══ STORED DATA
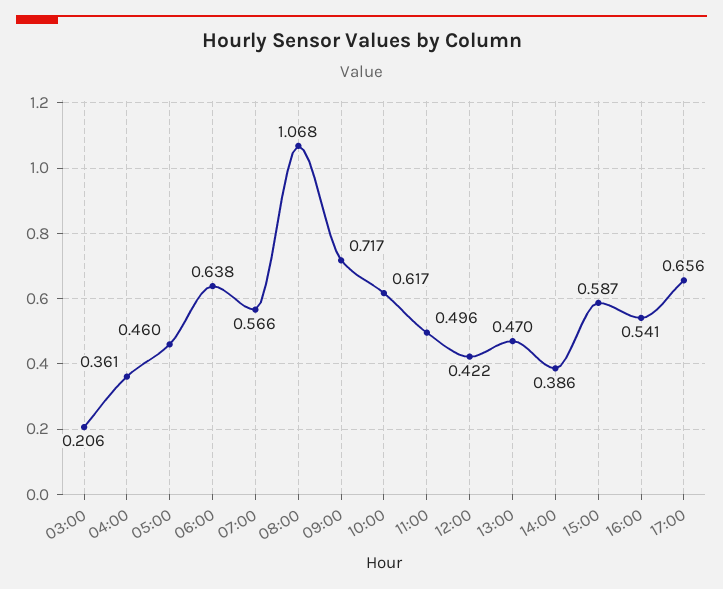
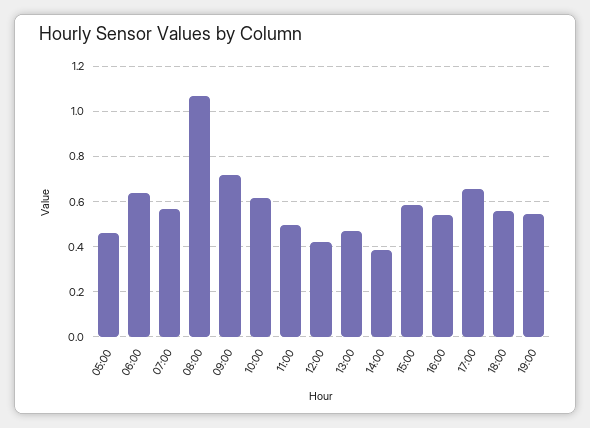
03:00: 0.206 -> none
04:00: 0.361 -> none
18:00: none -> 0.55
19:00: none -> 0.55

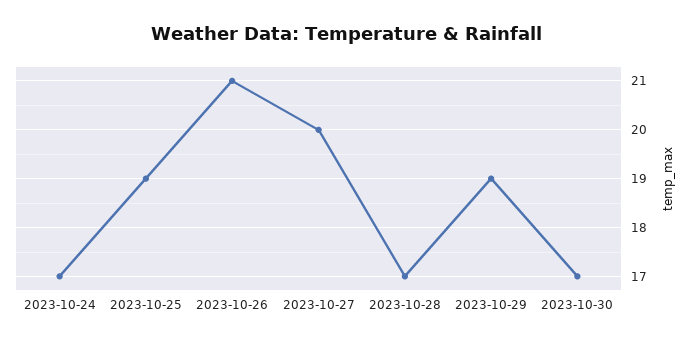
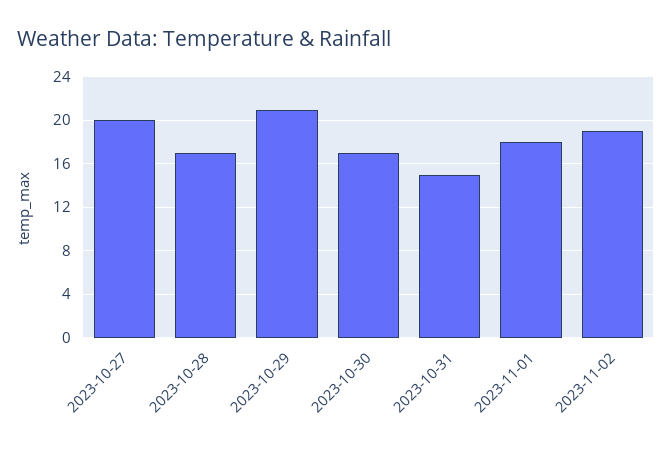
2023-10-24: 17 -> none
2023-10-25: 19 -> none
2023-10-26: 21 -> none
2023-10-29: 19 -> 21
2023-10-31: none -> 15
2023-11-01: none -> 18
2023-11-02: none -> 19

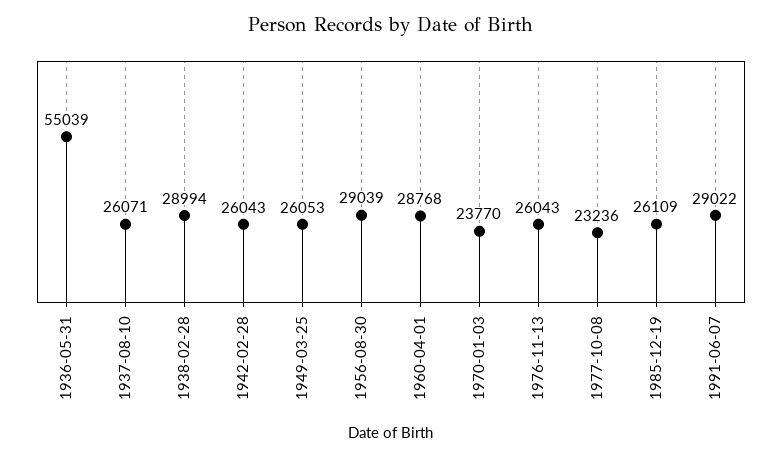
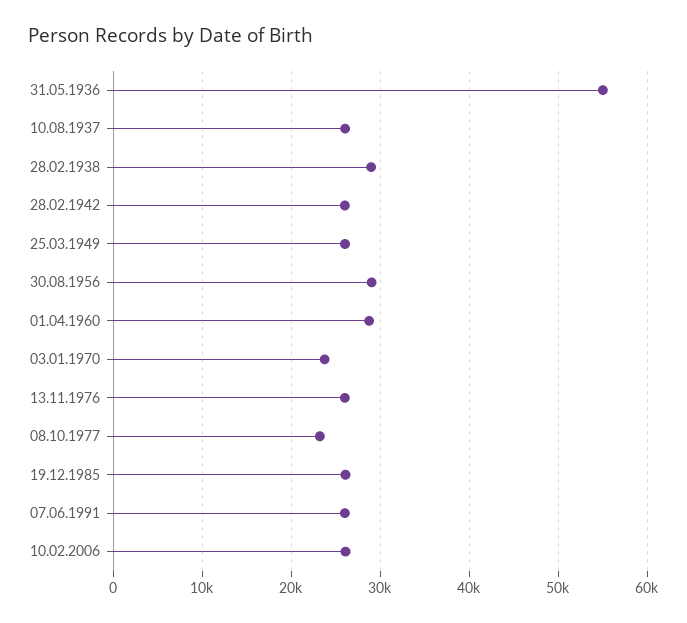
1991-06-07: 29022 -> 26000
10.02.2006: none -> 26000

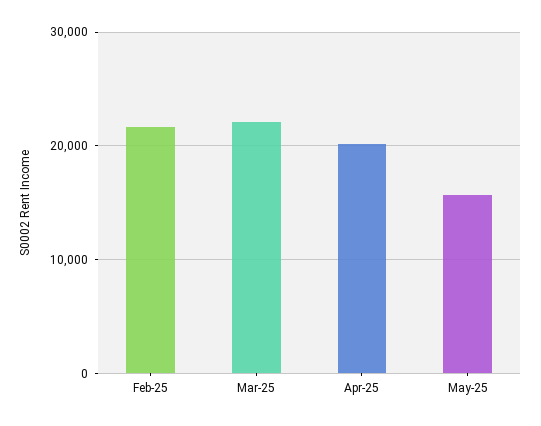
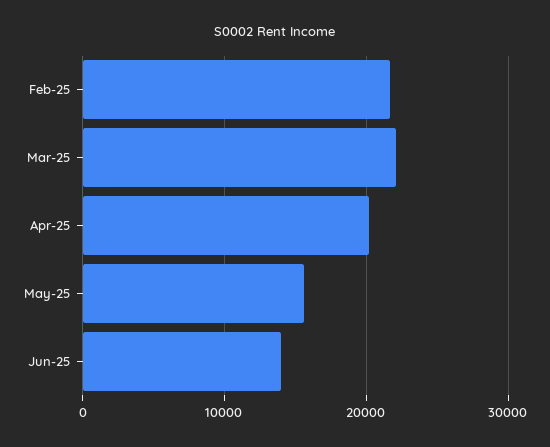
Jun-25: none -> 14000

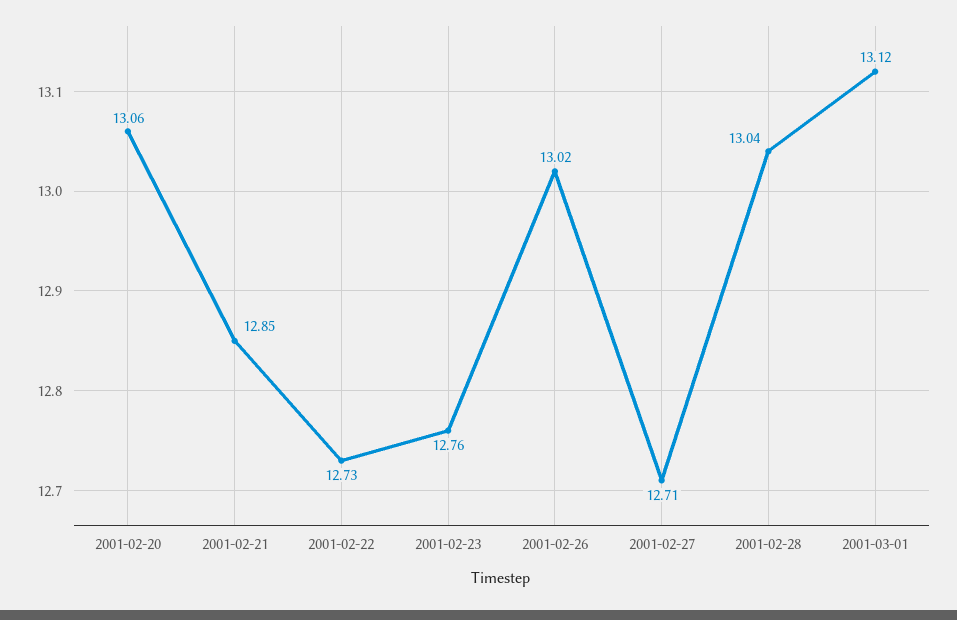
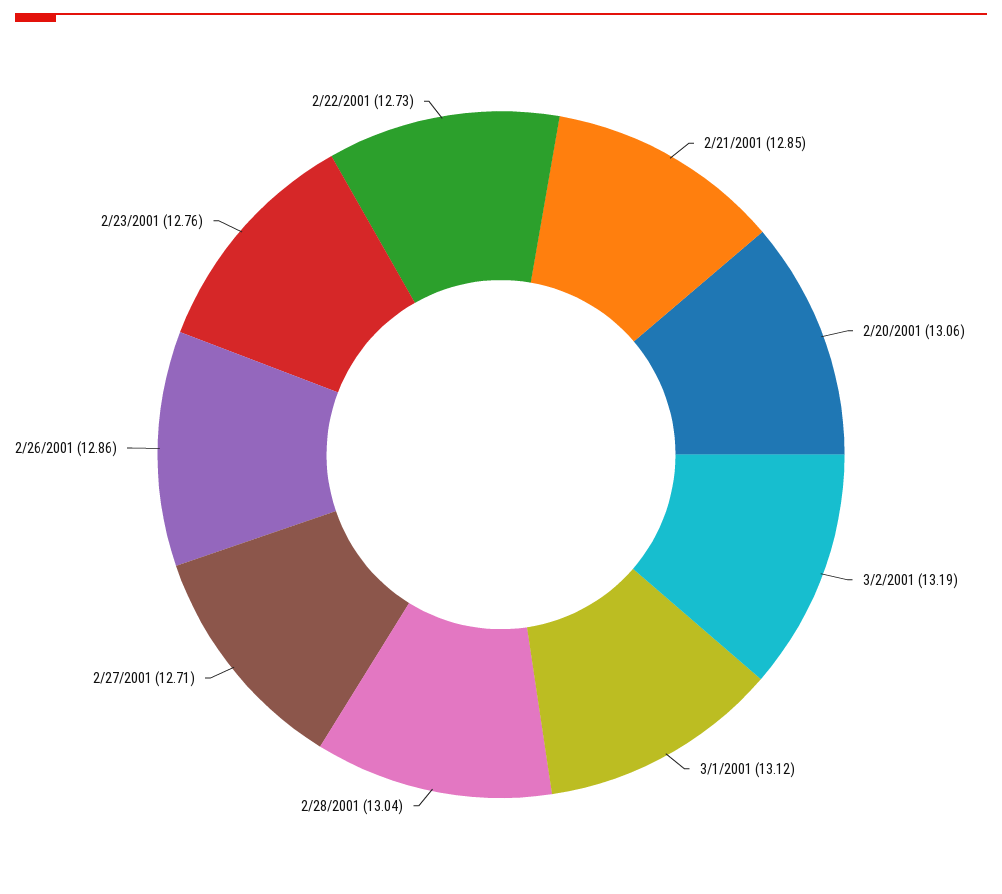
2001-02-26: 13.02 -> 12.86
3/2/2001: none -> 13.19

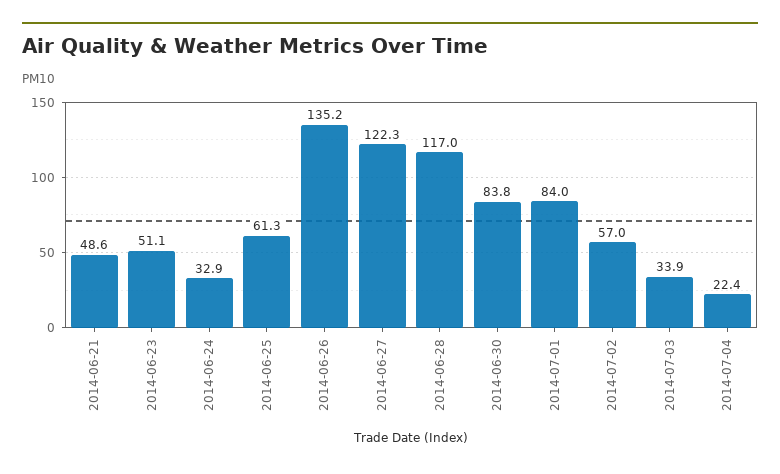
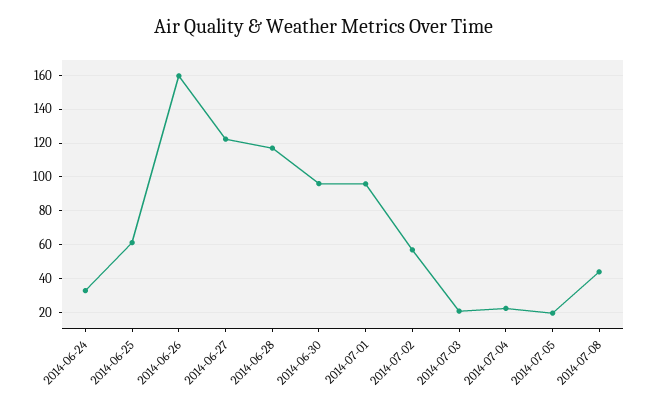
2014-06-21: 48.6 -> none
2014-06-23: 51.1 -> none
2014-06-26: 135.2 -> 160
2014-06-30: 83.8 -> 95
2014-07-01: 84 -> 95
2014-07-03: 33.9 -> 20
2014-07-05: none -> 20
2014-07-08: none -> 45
════
EXERCISE DIRECTIONS
Copying starts at the line containing "1991-06-07: 29022 -> 26000" and ends at the last line of the material above; repeat only those lines exactly and omit the pictures.

WRITTEN RESPONSE
1991-06-07: 29022 -> 26000
10.02.2006: none -> 26000

Jun-25: none -> 14000

2001-02-26: 13.02 -> 12.86
3/2/2001: none -> 13.19

2014-06-21: 48.6 -> none
2014-06-23: 51.1 -> none
2014-06-26: 135.2 -> 160
2014-06-30: 83.8 -> 95
2014-07-01: 84 -> 95
2014-07-03: 33.9 -> 20
2014-07-05: none -> 20
2014-07-08: none -> 45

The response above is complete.